CIA director-nominee Deutch faced Senate questioning yesterday on terror bombings in the US and on CIA failure to fully inform Congress about Guatemalan killings involving Americans. Deutch said he would shake up the CIA to make it more effective against a perceived threat from international terror.

Senate Budget Committee chairman Domenici said balancing the budget will be so tough that he will likely have to delay presentation of his spending plan beyond its scheduled release Monday. Budget hearings are to begin today or tomorrow. Domenici's proposal includes a freeze on military spending and caps on entitlements such as Medicare and Medicaid.

Senators Domenici and Nunn introduced a bill to replace the current US tax system with one that allows unlimited deductions for savings and investments. They said the chief goal of the plan was to raise the level of national savings by allowing money an individual saves or invests to be deducted from income.

Orders to US factories for big-ticket durable goods rose 0.6 percent in March, rebounding from their first decline in four months, the Commerce Department reported. The increase surprised analysts, who had predicted a second straight drop.

A Senate committee approved a diluted package of medical-malpractice-liability reforms. The reforms would allow a state to gain an exemption by passing a law declaring that the federal statute did not apply to malpractice disputes within its borders.

The Supreme Court was to hear arguments on whether the Ku Klux Klan was discriminated against when Columbus, Ohio, city officials refused to let the group erect a 10-foot cross as part of a holiday display. The high court threw out a federal law that bans possession of a gun within 1,000 feet of a school. The court also ruled that states can regulate hospital costs by charging different rates based on a patient's health-care coverage. The decision reinstates part of New York's hospital-reimbursement system, saying it is not pre-empted by federal law.

The World

Russia will create a new army for the volatile North Caucasus region in a move that will breach limits laid down in a key disarmament pact, Interfax news agency said. Russian General Semyonov said the new 58th Army would be in place by June 1. He did not specify the number of troops involved or where the Army would be based. And Russia said it may withdraw its peacekeepers from Bosnia if warring parties fail to extend a truce.

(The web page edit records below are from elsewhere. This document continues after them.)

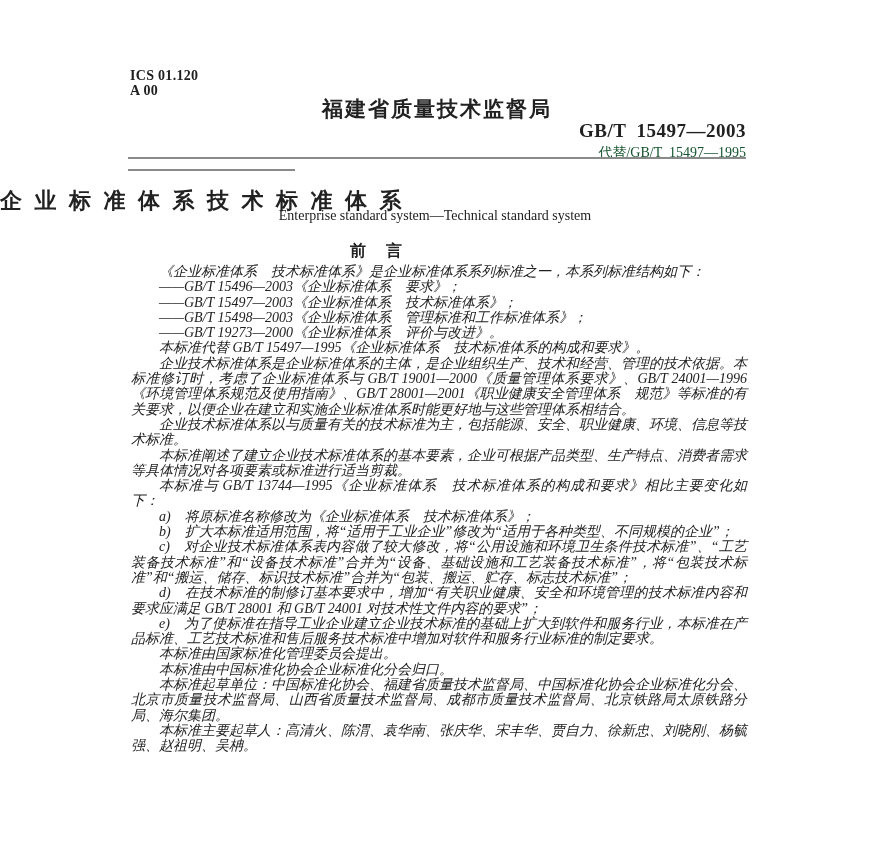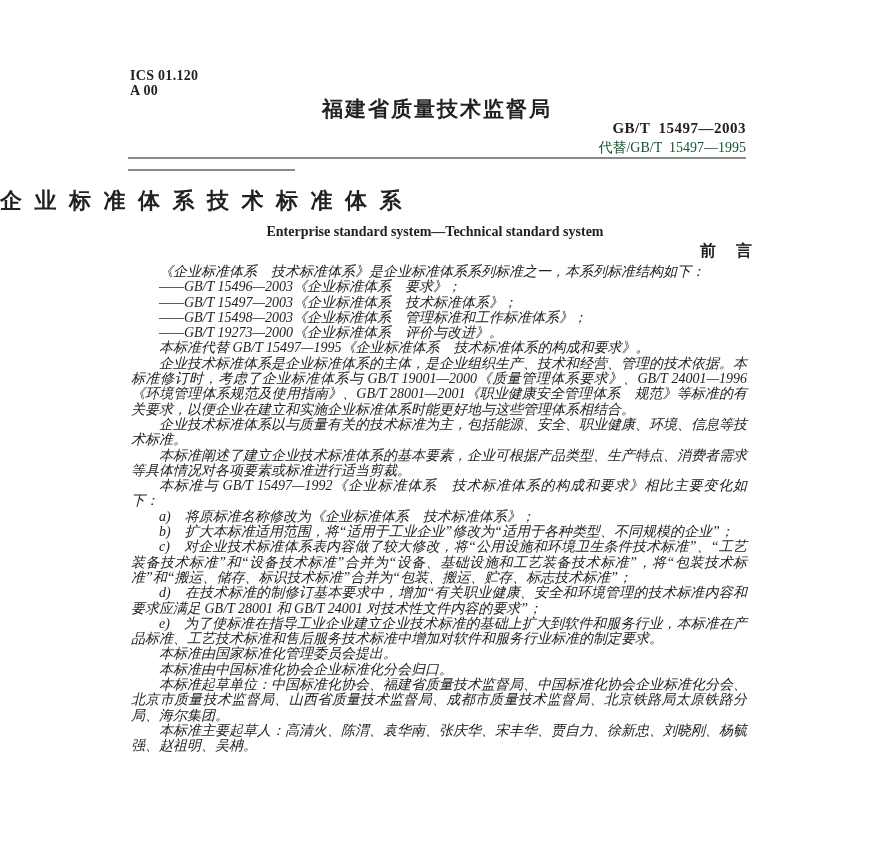"GB/T 15497—2003" .std-num { font-size: 15px -> 19px }
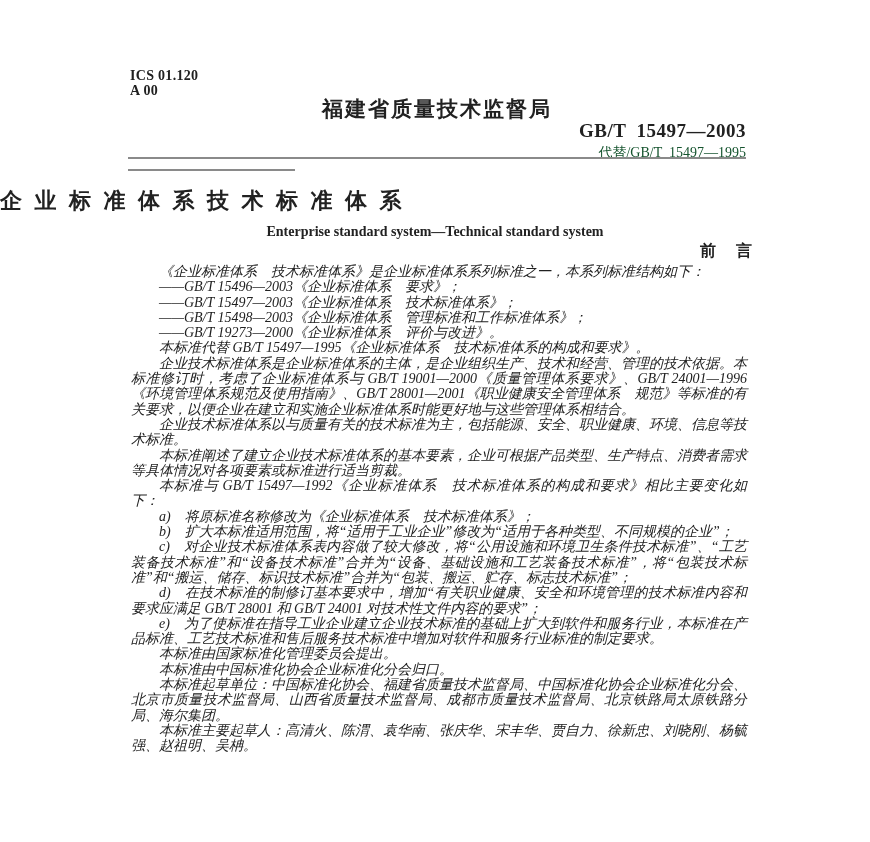"Enterprise standard system—Technical" .title-en { font-weight: bold -> normal; top: 224px -> 208px }
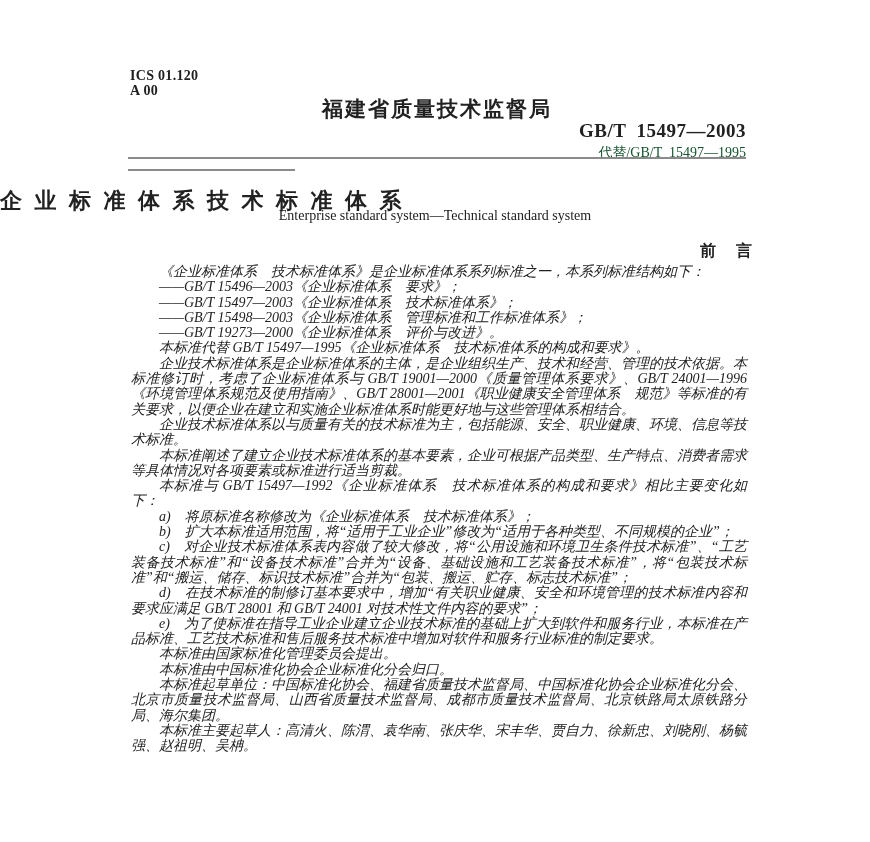"前 言" .foreword-heading { text-align: right -> center }
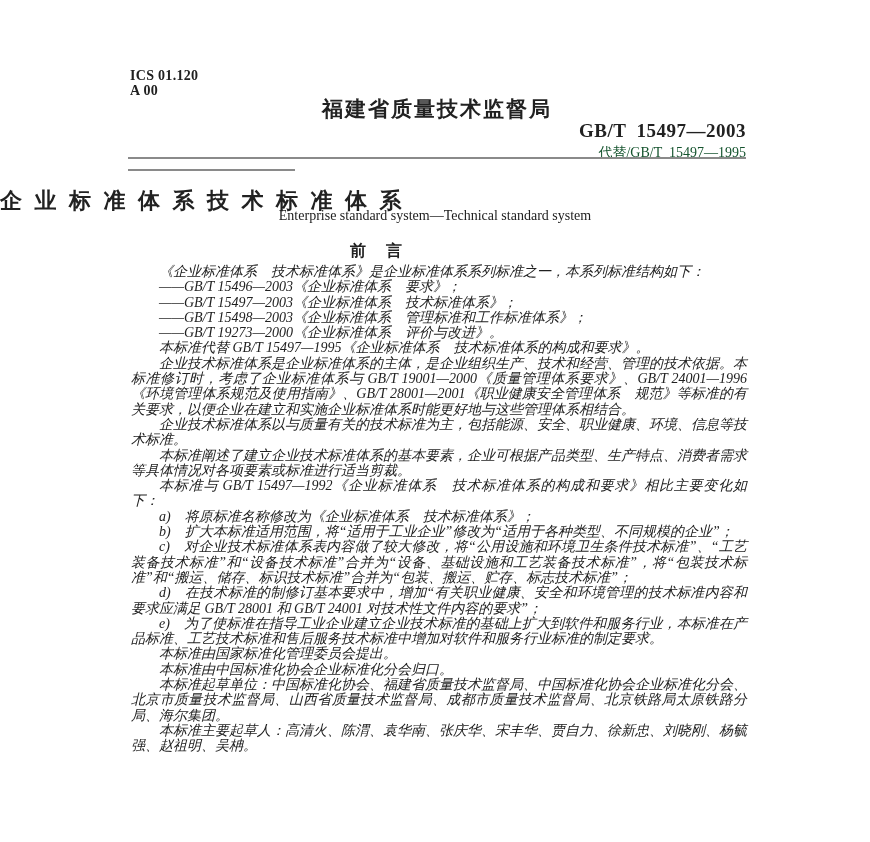"本标准与 GB/T 15497—1992《企业标准体系" p { text: 15497—1992 -> 13744—1995 }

Group of Seven officials meeting in Washington said the dollar had declined beyond ''justified'' levels indicated by underlying economic conditions. They said the dollar's battered course should be reversed but offered no specific plan on how to do so. Although they have bickered heatedly in the past about measures to bolster the dollar, G7 members kept a unified front after the meeting. Japanese Finance Minister Takemura, however, claimed the consensus was a victory for Japan's campaign to bolster the dollar.

More than 200,000 refugees chased from camps in southwest Rwanda have returned to their home villages, aid workers said, but hundreds reportedly armed with rifles and grenades held out against eviction. The Hutus were fleeing the Kibeho camp, where 2,000 were killed by the Army Saturday in its efforts to force refugees to return to their homes. At least nine were killed on the way home, the UN said. (Editorial, Page 20.)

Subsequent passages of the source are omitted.